§ **DATA UNDER STUDY**

******************************

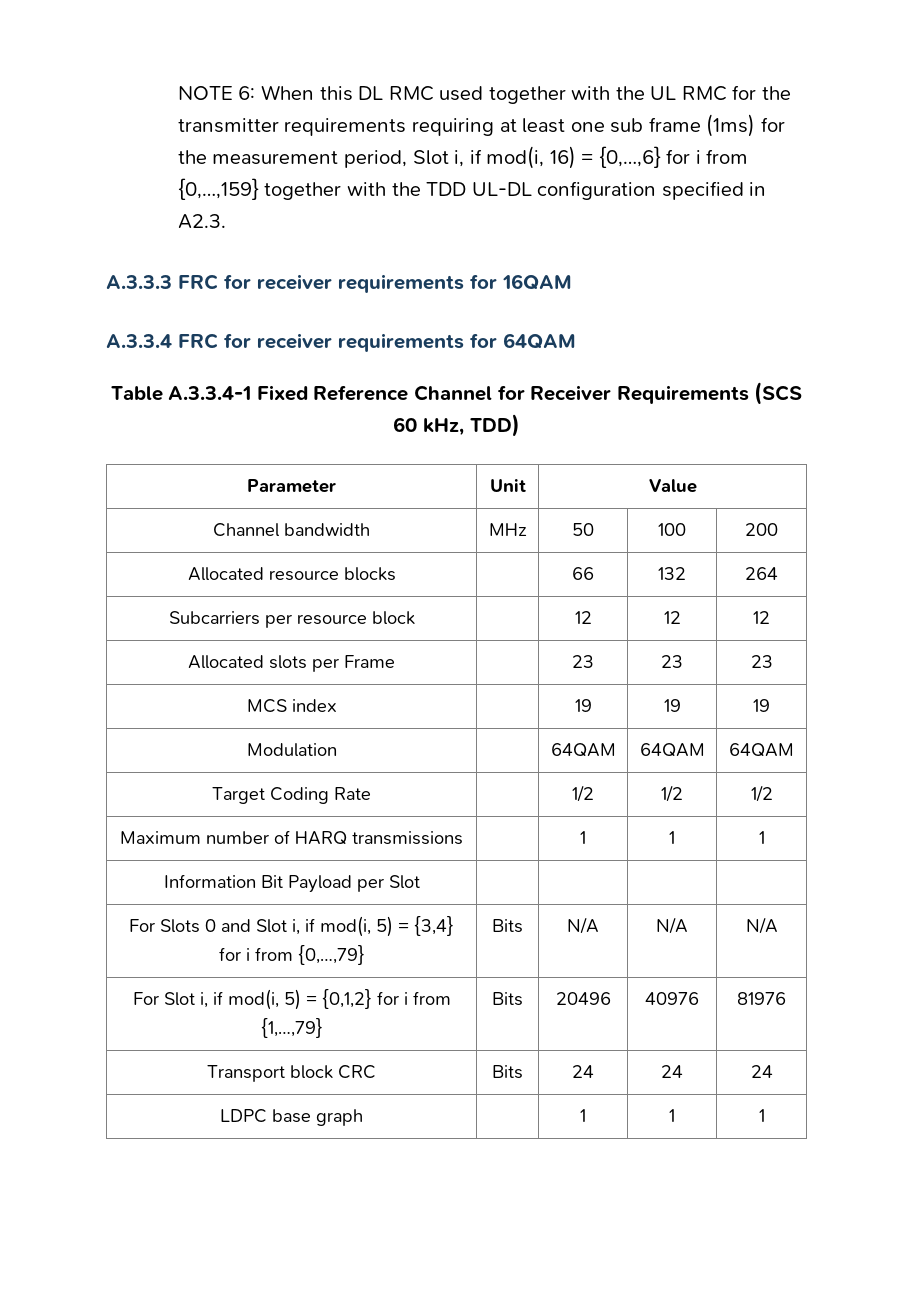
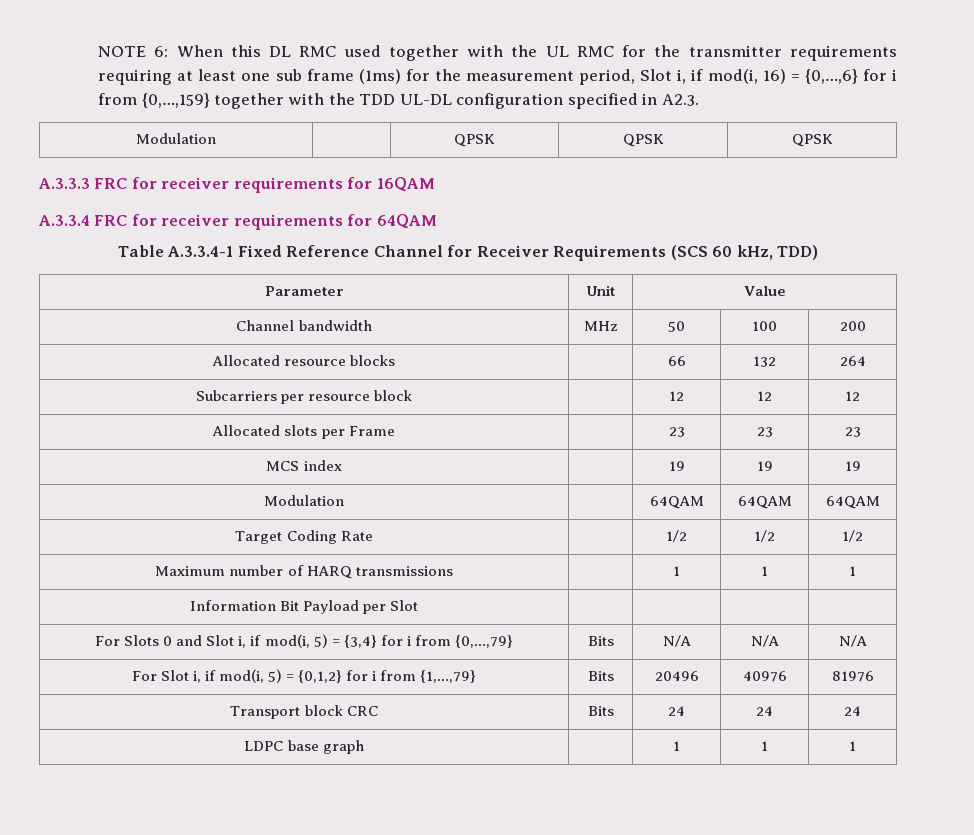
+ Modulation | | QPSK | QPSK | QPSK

******************************

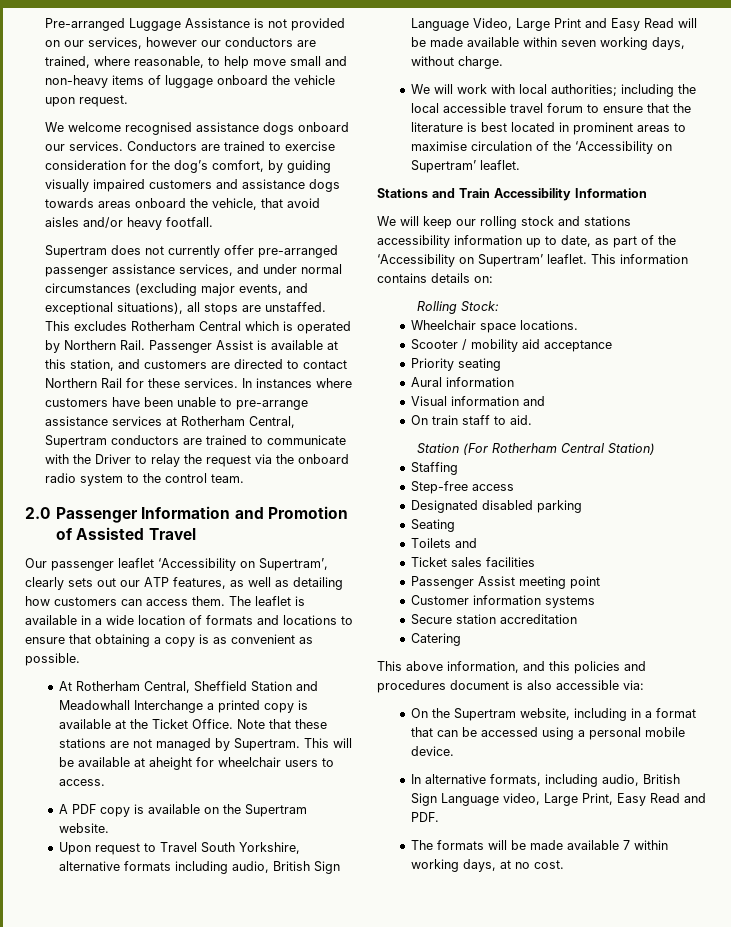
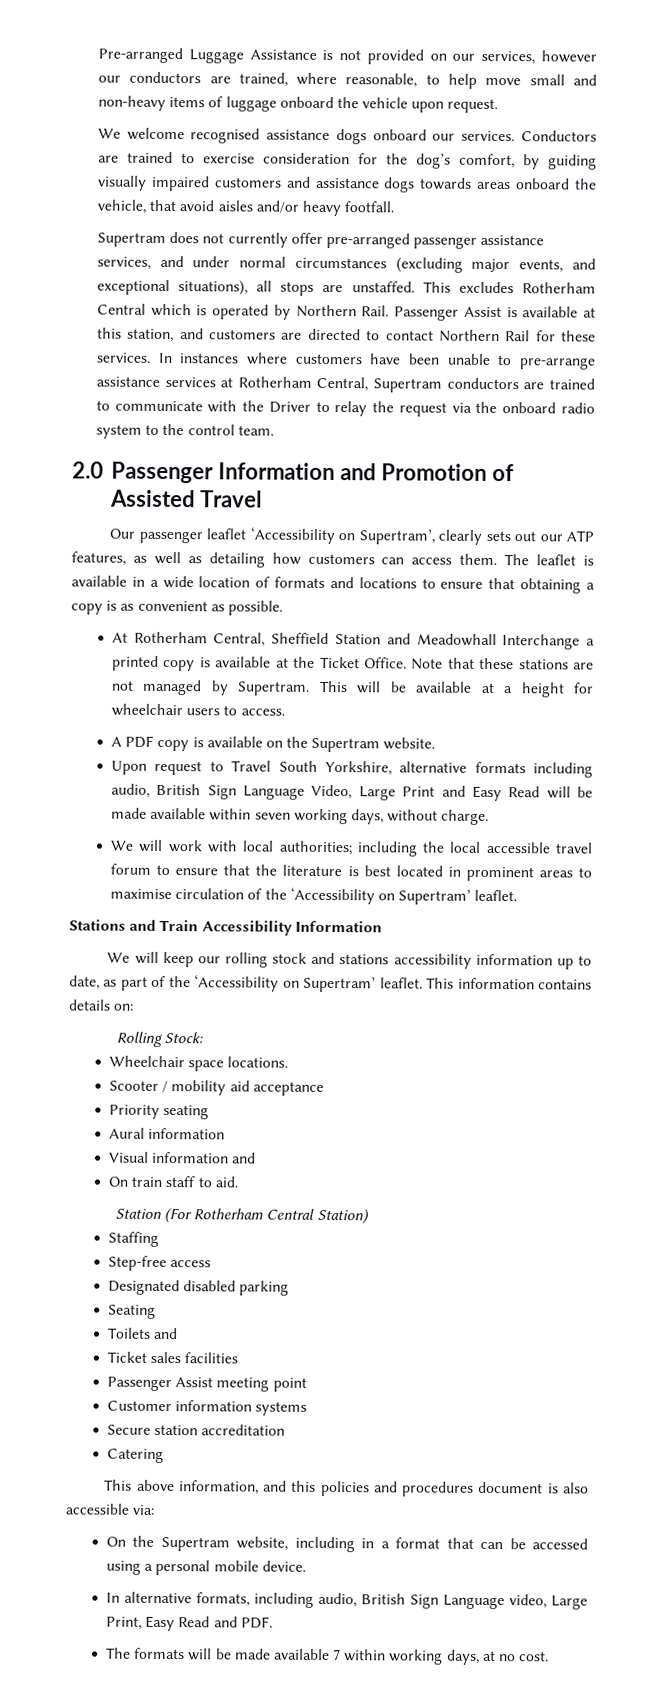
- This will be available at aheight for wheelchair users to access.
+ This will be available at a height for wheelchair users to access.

******************************

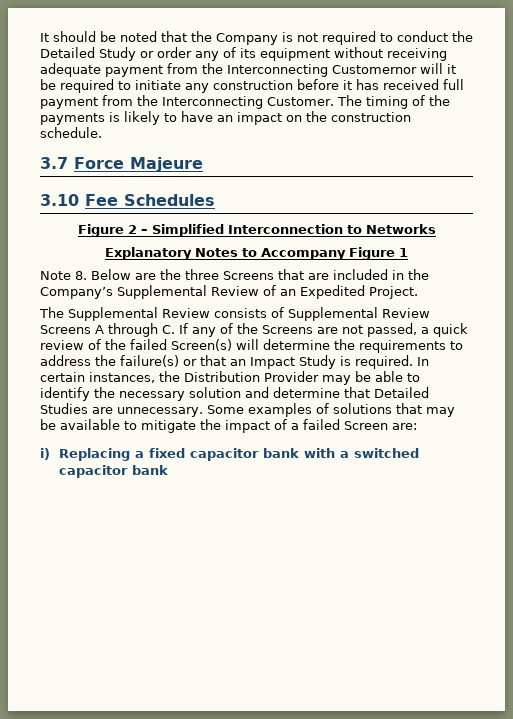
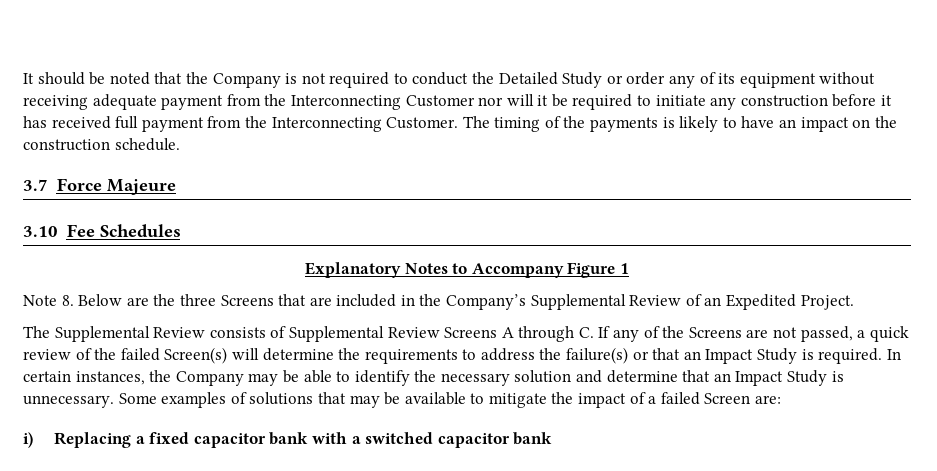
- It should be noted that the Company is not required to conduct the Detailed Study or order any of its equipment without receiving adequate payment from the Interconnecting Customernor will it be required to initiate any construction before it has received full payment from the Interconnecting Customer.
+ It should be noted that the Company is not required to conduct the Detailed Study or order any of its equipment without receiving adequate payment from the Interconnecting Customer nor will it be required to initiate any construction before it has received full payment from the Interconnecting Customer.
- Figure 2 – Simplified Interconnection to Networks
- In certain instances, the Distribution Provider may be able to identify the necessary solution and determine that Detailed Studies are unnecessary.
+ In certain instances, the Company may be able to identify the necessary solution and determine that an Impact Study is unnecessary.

******************************

§ **INSTRUCTIONS FOR THE TASK**
Please report every line of the records above that contains the word "instances".

§ **EXERCISE SOLUTION**
- In certain instances, the Distribution Provider may be able to identify the necessary solution and determine that Detailed Studies are unnecessary.
+ In certain instances, the Company may be able to identify the necessary solution and determine that an Impact Study is unnecessary.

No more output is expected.